Мучительно было посторонним слышать, как, чуть не рыдая, она перечисляла трудности, связанные с приобретением "элементарной вещи". Как тема обуви приобретает глобальную значимость, потому что одним нажатием легко связать частную неприятность с неблагополучным будущим девочки, и ясно, как мало той остаётся времени, чтобы хоть начать в себе перемены к лучшему...
Марфа, не перебивая, ждала, когда будет шанс оправдаться.
Но у всякого человека есть предел.
- Мама, мама, ну сколько можно! Давай ты меня не здесь, а дома доругаешь?
Учительница испугалась и поспешила прижать дочь к себе. Иначе эти двое, что проходят мимо, поймут, что она довела своего ребёнка до слёз.
Она увидела себя со стороны, и мучительная жалость к Марфе обожгла её.
«Она лучше меня, моя дочка. Она настоящая – не забитая себе на уме отличница, а хороший, общительный человек, её в классе ценят за это. Ответственная – что толку мне изводить её «воспитанием», когда она давно меня насквозь видит и просто жалеет? Это она меня опекает и оберегает мою проклятую расшатанную психику, ограждает от своих проблем, будто бы их нет. Неужели и я буду орать на неё и истерить, если увижу танцующей у зеркала? Не знаю… Но она точно знает, поэтому танцевать у зеркала и примерять мои вещи никогда не будет. Не помню, чтобы она кривлялась, дурачилась просто так. Не приглашает подруг, хоть я не запрещаю. Не хочет провоцировать меня.»

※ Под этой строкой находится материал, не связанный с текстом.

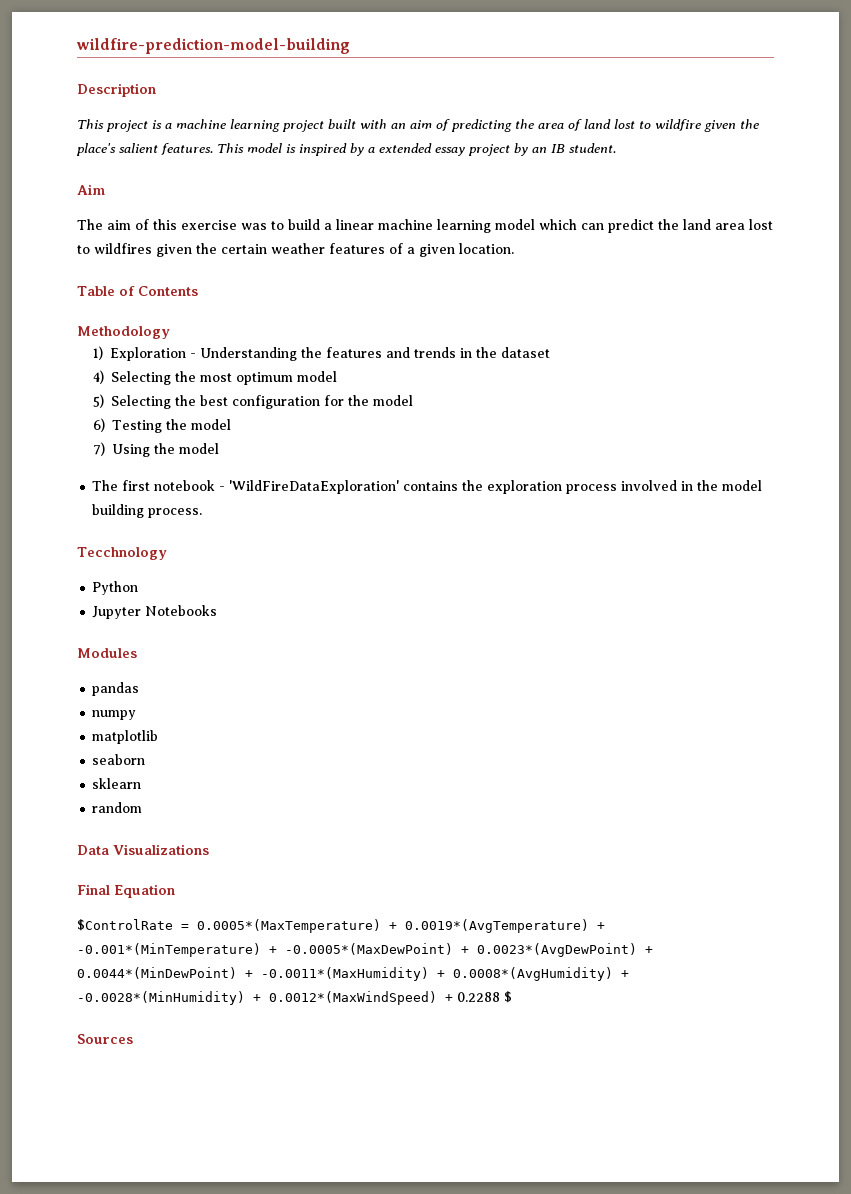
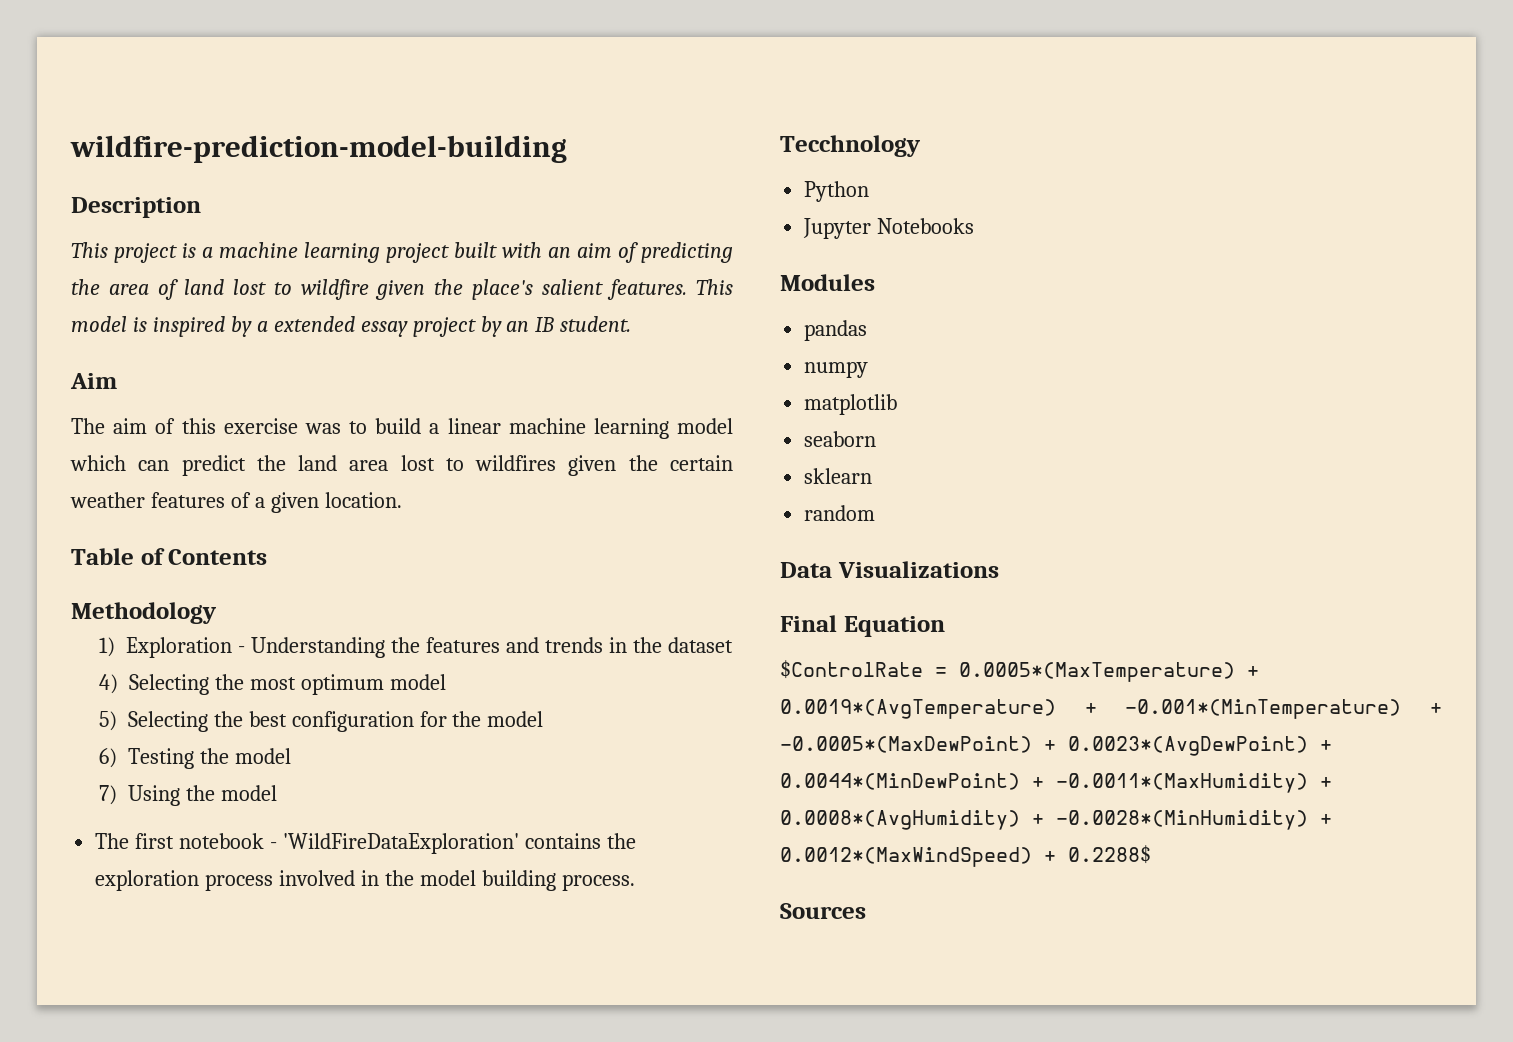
[457,991,512,1003] 0.2288 $ -> [1068,845,1151,864] 0.2288$

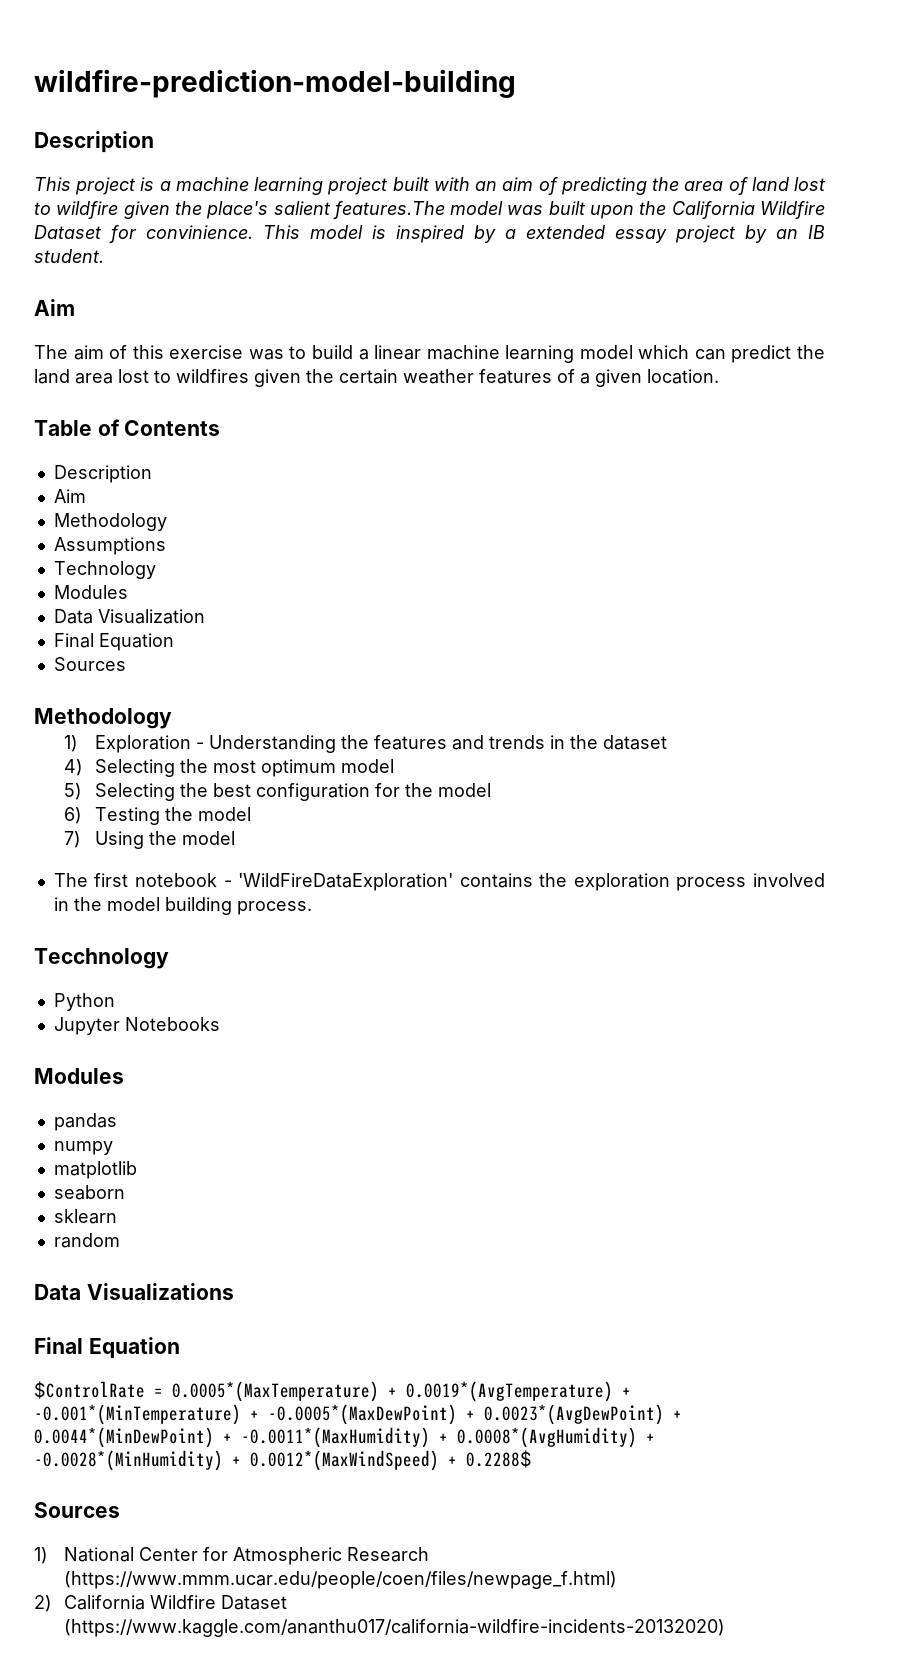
[607,279,688,300] features. -> [332,201,825,219] [34,225,253,243] features.The model was built upon the California Wildfire Dataset for convinience.
(268, 557) none -> [53,465,152,483] [53,489,86,503] [53,513,167,531] [53,537,166,555] [53,561,156,579] [53,585,128,599] [53,609,205,624] [53,633,174,651] [53,657,126,671] // Description // Aim // Methodology // Assumptions // Technology // Modules // Data Visualization // Final Equation // Sources
(866, 911) none -> [34,1547,430,1565] [64,1571,618,1589] [34,1595,288,1612] [64,1619,726,1637] // 1) National Center for Atmospheric Research (https://www.mmm.ucar.edu/people/coen/files/newpage_f.html) // 2) California Wildfire Dataset (https://www.kaggle.com/ananthu017/california-wildfire-incidents-20132020)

Увидеть-то увидела: в который раз наблюдала за собой, а толку?
Что делать, как быть?
Вот если хотя бы паспорт нашёлся.
Не давала покоя мысль, что её главный документ спёр кто-то из учеников. За то, что отчитала его, лоботряса и хама, а отчитанных было немало. Она боялась думать, чем это грозит.
- Ты иди, скоро звонок, а я что-нибудь придумаю... Ладно, ничего...
- Быстрее! - намного грубее добавила она, не успев взять себя в руки, и слегка подтолкнула Марфу. Это Соня мимо прошла, это Соня так негативно действует.
П. И. Чайковский - Грустная песенка
конец главы 11
глава 12
начало
окончание
читать дальшеНельзя жалеть, что родила, дети – это дар, хотя как бы это послужило спусковым крючком… то есть, усугубило всё то, что пришло с замужеством и привело к расстройству бабушки и мамы. Но вот «тайные страсти»… она только теперь понимает, что это слишком пафосное и преувеличенное название для обычных устройств психики. Но всё равно чувствует за школьные годы непреходящую вину.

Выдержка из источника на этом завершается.